These students rather ingeniously portrays itself as a persecuted group, writing, “Biola is … spiritually and emotionally harmful towards those at our school part of the lesbian, gay, bisexual, transgender and queer community” (source). But they do not explain how the university is “spiritually and emotionally harmful” toward them, except that Biola won’t accept homosexuality as normative.
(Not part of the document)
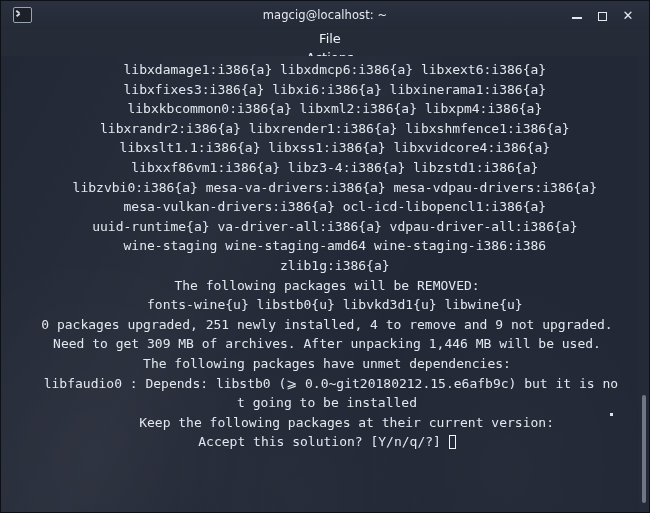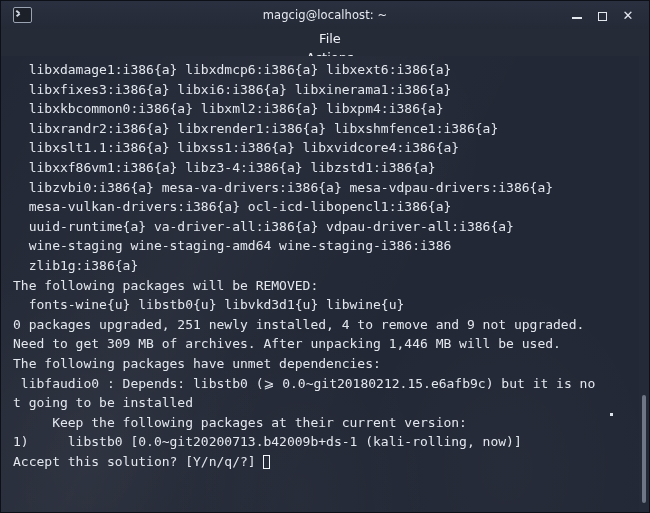"libxdamage1:i386{a} libxdmcp6:i386{a}" .line { text-align: none -> center }
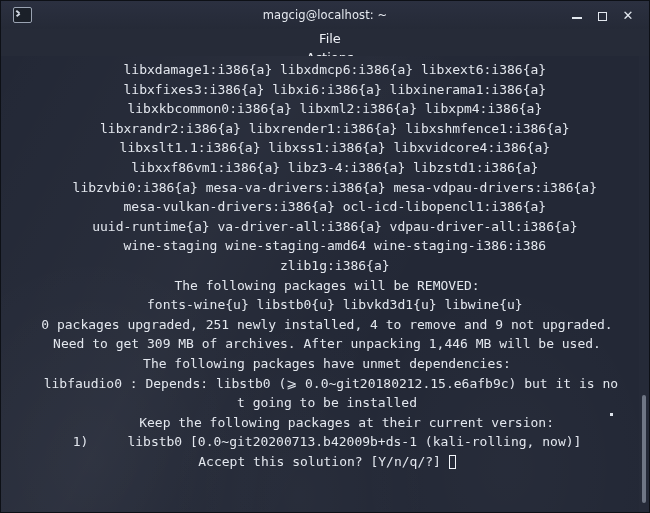"1) libstb0 [0.0~git20200713.b42009b+ds-1" div.line { html: <div>1) libstb0 [0.0~git20200713.b42009b+ds-1 (kali-rolling, now)]</div> -> none }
The group’s purpose appears to be to deny Biola’s right to self-identify. In the tradition of academic freedom, I have no objection to students challenging their school’s positions; ultimately, however, students must decide why they are there. I was once a student at a Christian college (the now-defunct Bethany University in Scotts Valley, California) and although I did not agree with every position the school held, I respected the school’s right, as an historic institution, to determine its own creed. I felt I could be a part of that process, but only a part; I did not believe I had the right to insist upon my own way, exclusive of the university’s right of self-identification. In fact, such an attitude on my part would have been arrogant and naive. If I so disagreed with the university, I was perfectly free to withdraw, and to start my own school.

It’s unfortunate that this purported student group chooses to remain anonymous. While calling upon the school to engage in a discussion, they offer no face, save a website. What they want, then, is not a discussion, but a monologue. In my judgment, this conversation has gotten off to a bad start.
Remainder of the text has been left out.